PROBLEM TO WORK ON: Transcribe the full listing below, word for word, without pictures.

***** RECORD SET

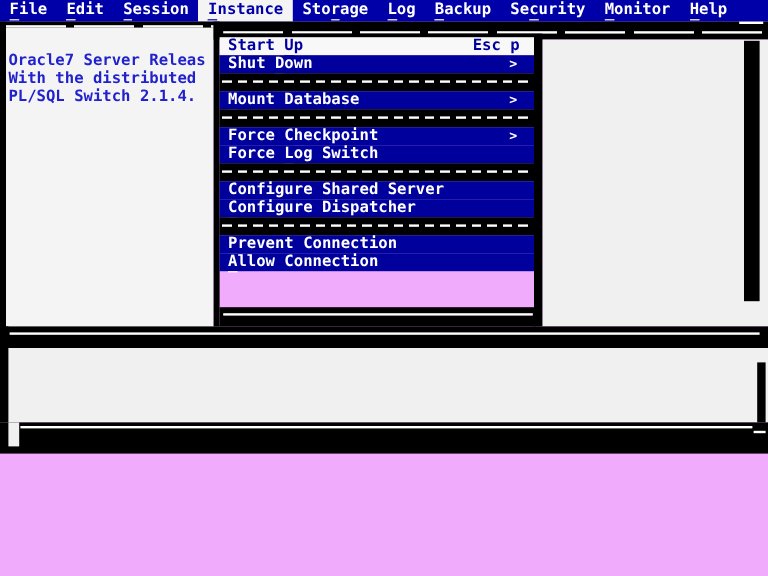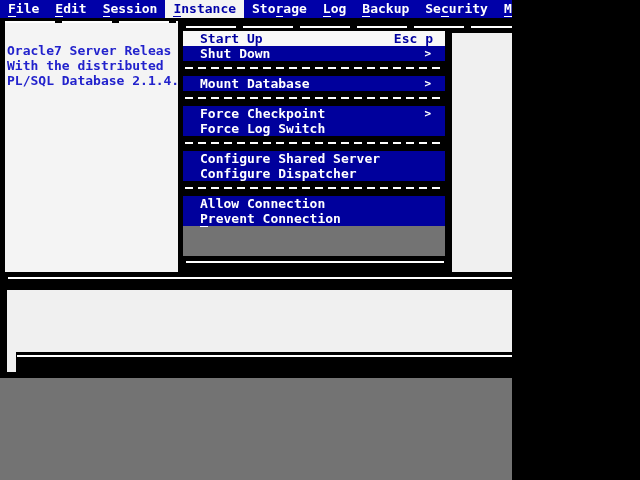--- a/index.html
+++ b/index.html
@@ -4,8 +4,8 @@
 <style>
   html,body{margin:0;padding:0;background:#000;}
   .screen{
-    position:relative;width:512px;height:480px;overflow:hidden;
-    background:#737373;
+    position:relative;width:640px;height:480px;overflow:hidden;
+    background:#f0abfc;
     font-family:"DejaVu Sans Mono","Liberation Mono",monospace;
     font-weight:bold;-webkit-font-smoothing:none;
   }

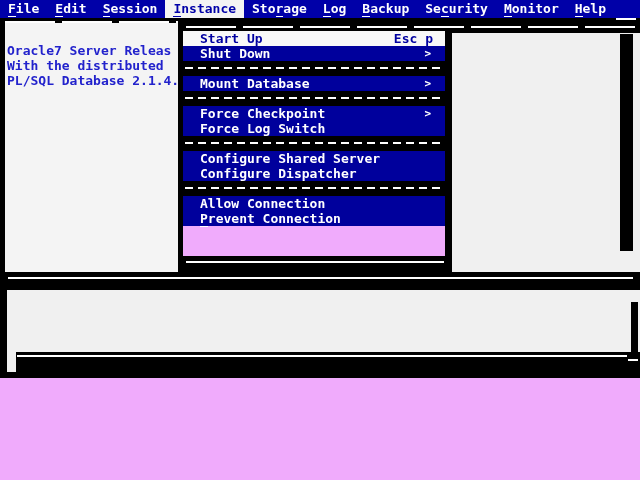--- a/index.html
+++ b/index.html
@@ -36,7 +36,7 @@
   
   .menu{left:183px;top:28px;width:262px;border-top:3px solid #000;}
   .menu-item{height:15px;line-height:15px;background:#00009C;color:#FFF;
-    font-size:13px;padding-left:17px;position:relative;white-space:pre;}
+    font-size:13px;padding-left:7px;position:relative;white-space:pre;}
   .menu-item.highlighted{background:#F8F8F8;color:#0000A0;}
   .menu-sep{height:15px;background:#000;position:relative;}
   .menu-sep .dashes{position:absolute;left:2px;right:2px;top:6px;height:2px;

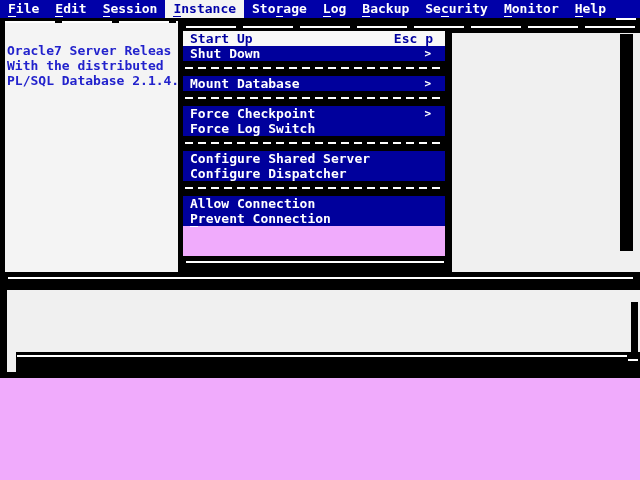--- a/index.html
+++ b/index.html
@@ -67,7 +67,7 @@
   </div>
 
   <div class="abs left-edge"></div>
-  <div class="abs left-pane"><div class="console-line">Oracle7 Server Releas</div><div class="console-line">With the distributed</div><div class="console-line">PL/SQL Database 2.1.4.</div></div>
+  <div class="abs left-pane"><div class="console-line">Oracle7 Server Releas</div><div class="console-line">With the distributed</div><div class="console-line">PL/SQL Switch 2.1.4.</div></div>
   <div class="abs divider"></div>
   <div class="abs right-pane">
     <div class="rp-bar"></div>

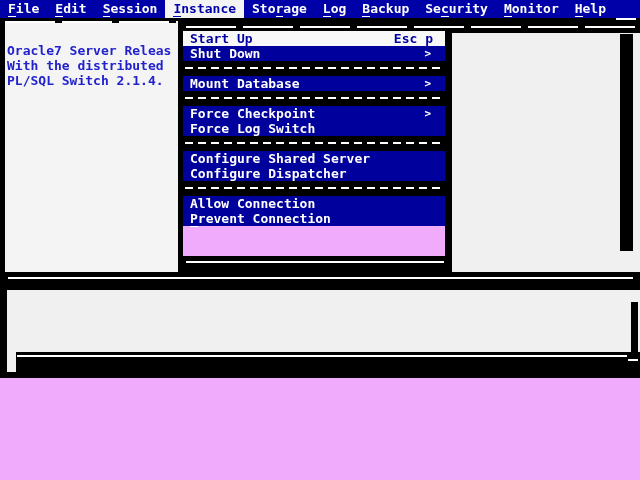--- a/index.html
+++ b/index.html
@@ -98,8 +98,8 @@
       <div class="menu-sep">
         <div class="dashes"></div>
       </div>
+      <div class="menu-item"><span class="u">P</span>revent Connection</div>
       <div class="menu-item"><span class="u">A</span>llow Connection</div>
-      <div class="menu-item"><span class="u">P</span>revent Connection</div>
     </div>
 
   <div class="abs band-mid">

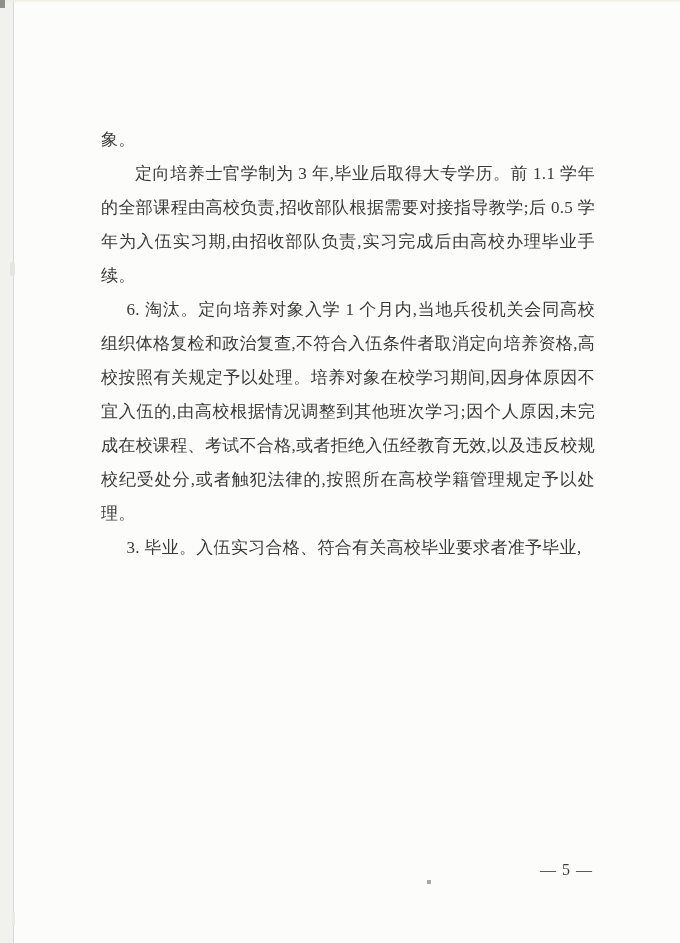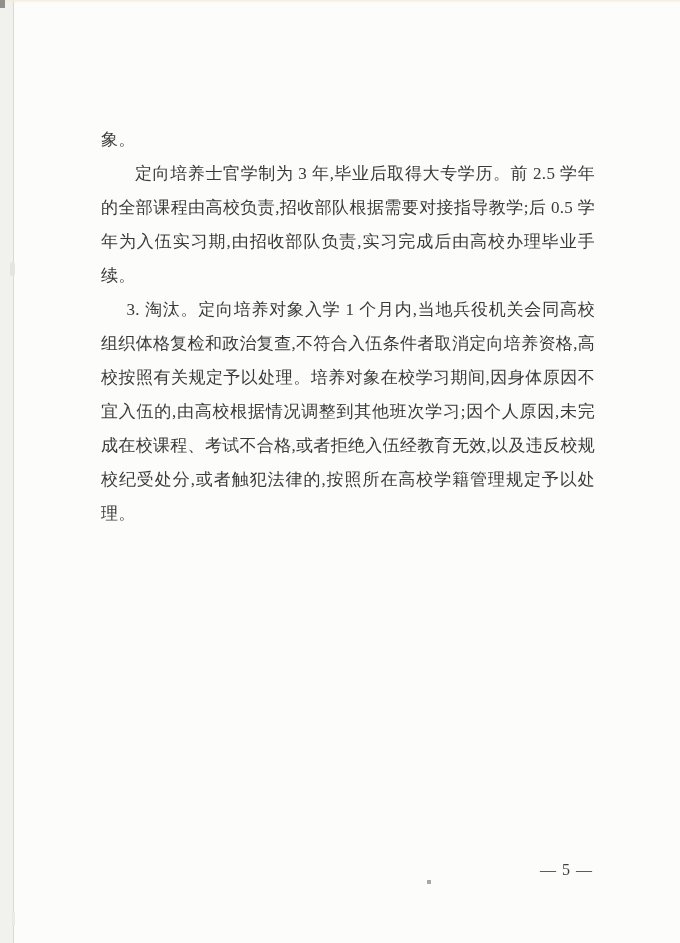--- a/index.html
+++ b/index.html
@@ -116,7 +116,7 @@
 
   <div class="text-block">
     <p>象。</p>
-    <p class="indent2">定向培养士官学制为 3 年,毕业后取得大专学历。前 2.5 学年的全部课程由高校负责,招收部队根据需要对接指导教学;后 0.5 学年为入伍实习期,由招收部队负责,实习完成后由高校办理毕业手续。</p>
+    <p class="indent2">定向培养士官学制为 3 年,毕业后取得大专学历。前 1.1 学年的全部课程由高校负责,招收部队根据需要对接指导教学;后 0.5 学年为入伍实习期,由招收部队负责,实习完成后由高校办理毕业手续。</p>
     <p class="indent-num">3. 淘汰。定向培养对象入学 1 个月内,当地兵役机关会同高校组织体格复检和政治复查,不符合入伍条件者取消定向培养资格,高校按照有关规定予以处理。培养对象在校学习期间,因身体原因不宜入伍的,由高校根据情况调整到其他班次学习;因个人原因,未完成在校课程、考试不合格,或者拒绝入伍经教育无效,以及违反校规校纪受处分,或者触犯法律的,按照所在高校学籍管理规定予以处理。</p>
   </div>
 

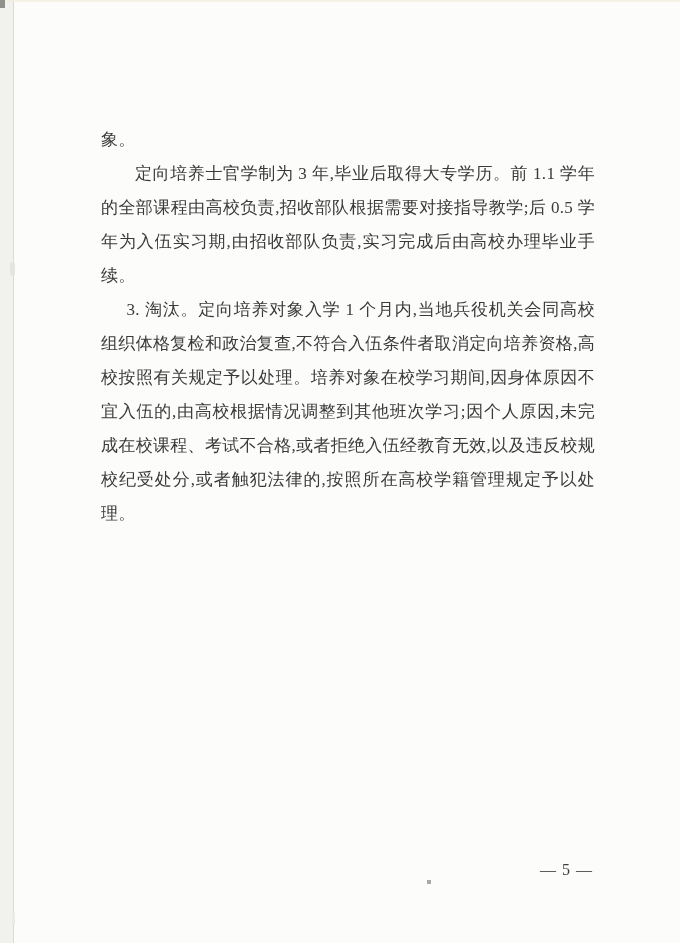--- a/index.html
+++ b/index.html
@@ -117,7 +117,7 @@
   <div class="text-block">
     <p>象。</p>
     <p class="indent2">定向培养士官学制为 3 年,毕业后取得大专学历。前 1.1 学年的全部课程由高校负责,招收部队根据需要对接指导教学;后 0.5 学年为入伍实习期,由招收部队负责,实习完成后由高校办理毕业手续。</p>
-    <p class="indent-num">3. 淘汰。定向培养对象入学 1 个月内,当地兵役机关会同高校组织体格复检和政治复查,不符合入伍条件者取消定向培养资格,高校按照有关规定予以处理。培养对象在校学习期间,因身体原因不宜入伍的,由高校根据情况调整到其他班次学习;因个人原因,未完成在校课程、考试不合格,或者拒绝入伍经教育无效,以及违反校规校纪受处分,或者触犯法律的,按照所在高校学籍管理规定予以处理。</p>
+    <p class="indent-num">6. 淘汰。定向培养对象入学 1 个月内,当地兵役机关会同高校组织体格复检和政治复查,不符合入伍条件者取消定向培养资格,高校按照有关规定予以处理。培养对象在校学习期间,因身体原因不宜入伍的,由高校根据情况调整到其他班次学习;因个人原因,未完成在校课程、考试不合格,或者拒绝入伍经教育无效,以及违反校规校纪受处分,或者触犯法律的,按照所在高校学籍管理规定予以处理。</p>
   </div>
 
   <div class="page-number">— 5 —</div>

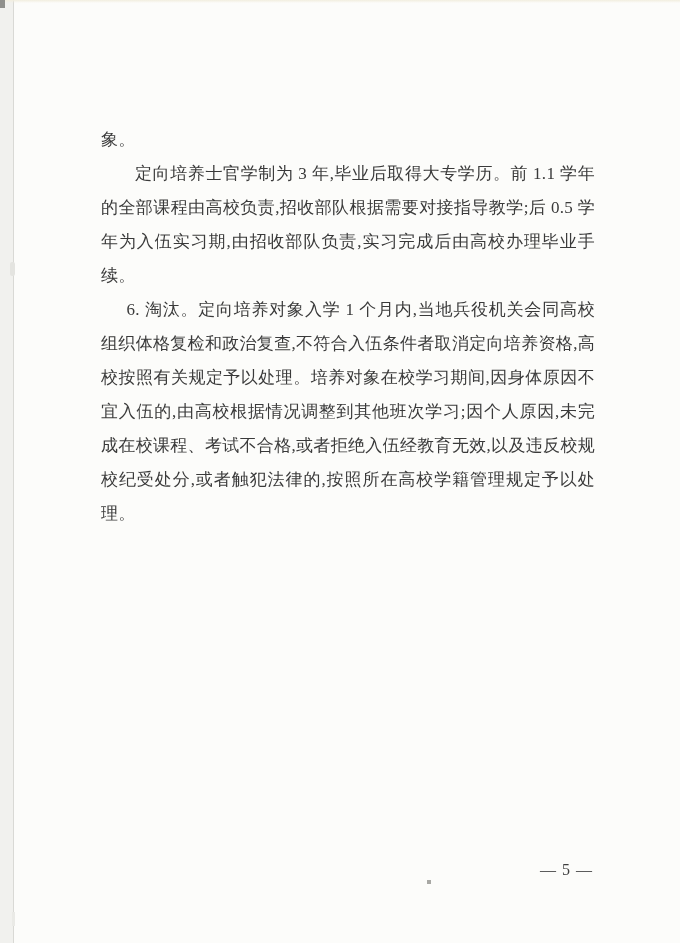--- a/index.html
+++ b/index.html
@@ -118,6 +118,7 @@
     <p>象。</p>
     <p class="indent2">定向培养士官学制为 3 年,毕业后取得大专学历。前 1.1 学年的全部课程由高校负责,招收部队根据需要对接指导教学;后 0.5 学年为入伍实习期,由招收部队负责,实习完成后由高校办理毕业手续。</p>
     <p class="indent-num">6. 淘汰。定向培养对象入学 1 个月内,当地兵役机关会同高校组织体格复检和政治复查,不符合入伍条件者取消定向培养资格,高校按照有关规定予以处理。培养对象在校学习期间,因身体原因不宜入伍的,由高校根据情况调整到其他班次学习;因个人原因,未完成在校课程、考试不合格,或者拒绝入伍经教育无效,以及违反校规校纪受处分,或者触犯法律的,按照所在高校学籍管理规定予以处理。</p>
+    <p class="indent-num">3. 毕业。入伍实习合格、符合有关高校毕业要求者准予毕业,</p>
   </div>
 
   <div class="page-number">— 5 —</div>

**********

ANSWER TO THIS EXERCISE:
--- a/index.html
+++ b/index.html
@@ -4,8 +4,8 @@
 <style>
   html,body{margin:0;padding:0;background:#000;}
   .screen{
-    position:relative;width:512px;height:480px;overflow:hidden;
-    background:#737373;
+    position:relative;width:640px;height:480px;overflow:hidden;
+    background:#f0abfc;
     font-family:"DejaVu Sans Mono","Liberation Mono",monospace;
     font-weight:bold;-webkit-font-smoothing:none;
   }

--- a/index.html
+++ b/index.html
@@ -36,7 +36,7 @@
   
   .menu{left:183px;top:28px;width:262px;border-top:3px solid #000;}
   .menu-item{height:15px;line-height:15px;background:#00009C;color:#FFF;
-    font-size:13px;padding-left:17px;position:relative;white-space:pre;}
+    font-size:13px;padding-left:7px;position:relative;white-space:pre;}
   .menu-item.highlighted{background:#F8F8F8;color:#0000A0;}
   .menu-sep{height:15px;background:#000;position:relative;}
   .menu-sep .dashes{position:absolute;left:2px;right:2px;top:6px;height:2px;

--- a/index.html
+++ b/index.html
@@ -67,7 +67,7 @@
   </div>
 
   <div class="abs left-edge"></div>
-  <div class="abs left-pane"><div class="console-line">Oracle7 Server Releas</div><div class="console-line">With the distributed</div><div class="console-line">PL/SQL Database 2.1.4.</div></div>
+  <div class="abs left-pane"><div class="console-line">Oracle7 Server Releas</div><div class="console-line">With the distributed</div><div class="console-line">PL/SQL Switch 2.1.4.</div></div>
   <div class="abs divider"></div>
   <div class="abs right-pane">
     <div class="rp-bar"></div>

--- a/index.html
+++ b/index.html
@@ -98,8 +98,8 @@
       <div class="menu-sep">
         <div class="dashes"></div>
       </div>
+      <div class="menu-item"><span class="u">P</span>revent Connection</div>
       <div class="menu-item"><span class="u">A</span>llow Connection</div>
-      <div class="menu-item"><span class="u">P</span>revent Connection</div>
     </div>
 
   <div class="abs band-mid">

--- a/index.html
+++ b/index.html
@@ -116,7 +116,7 @@
 
   <div class="text-block">
     <p>象。</p>
-    <p class="indent2">定向培养士官学制为 3 年,毕业后取得大专学历。前 2.5 学年的全部课程由高校负责,招收部队根据需要对接指导教学;后 0.5 学年为入伍实习期,由招收部队负责,实习完成后由高校办理毕业手续。</p>
+    <p class="indent2">定向培养士官学制为 3 年,毕业后取得大专学历。前 1.1 学年的全部课程由高校负责,招收部队根据需要对接指导教学;后 0.5 学年为入伍实习期,由招收部队负责,实习完成后由高校办理毕业手续。</p>
     <p class="indent-num">3. 淘汰。定向培养对象入学 1 个月内,当地兵役机关会同高校组织体格复检和政治复查,不符合入伍条件者取消定向培养资格,高校按照有关规定予以处理。培养对象在校学习期间,因身体原因不宜入伍的,由高校根据情况调整到其他班次学习;因个人原因,未完成在校课程、考试不合格,或者拒绝入伍经教育无效,以及违反校规校纪受处分,或者触犯法律的,按照所在高校学籍管理规定予以处理。</p>
   </div>
 

--- a/index.html
+++ b/index.html
@@ -117,7 +117,7 @@
   <div class="text-block">
     <p>象。</p>
     <p class="indent2">定向培养士官学制为 3 年,毕业后取得大专学历。前 1.1 学年的全部课程由高校负责,招收部队根据需要对接指导教学;后 0.5 学年为入伍实习期,由招收部队负责,实习完成后由高校办理毕业手续。</p>
-    <p class="indent-num">3. 淘汰。定向培养对象入学 1 个月内,当地兵役机关会同高校组织体格复检和政治复查,不符合入伍条件者取消定向培养资格,高校按照有关规定予以处理。培养对象在校学习期间,因身体原因不宜入伍的,由高校根据情况调整到其他班次学习;因个人原因,未完成在校课程、考试不合格,或者拒绝入伍经教育无效,以及违反校规校纪受处分,或者触犯法律的,按照所在高校学籍管理规定予以处理。</p>
+    <p class="indent-num">6. 淘汰。定向培养对象入学 1 个月内,当地兵役机关会同高校组织体格复检和政治复查,不符合入伍条件者取消定向培养资格,高校按照有关规定予以处理。培养对象在校学习期间,因身体原因不宜入伍的,由高校根据情况调整到其他班次学习;因个人原因,未完成在校课程、考试不合格,或者拒绝入伍经教育无效,以及违反校规校纪受处分,或者触犯法律的,按照所在高校学籍管理规定予以处理。</p>
   </div>
 
   <div class="page-number">— 5 —</div>

--- a/index.html
+++ b/index.html
@@ -118,6 +118,7 @@
     <p>象。</p>
     <p class="indent2">定向培养士官学制为 3 年,毕业后取得大专学历。前 1.1 学年的全部课程由高校负责,招收部队根据需要对接指导教学;后 0.5 学年为入伍实习期,由招收部队负责,实习完成后由高校办理毕业手续。</p>
     <p class="indent-num">6. 淘汰。定向培养对象入学 1 个月内,当地兵役机关会同高校组织体格复检和政治复查,不符合入伍条件者取消定向培养资格,高校按照有关规定予以处理。培养对象在校学习期间,因身体原因不宜入伍的,由高校根据情况调整到其他班次学习;因个人原因,未完成在校课程、考试不合格,或者拒绝入伍经教育无效,以及违反校规校纪受处分,或者触犯法律的,按照所在高校学籍管理规定予以处理。</p>
+    <p class="indent-num">3. 毕业。入伍实习合格、符合有关高校毕业要求者准予毕业,</p>
   </div>
 
   <div class="page-number">— 5 —</div>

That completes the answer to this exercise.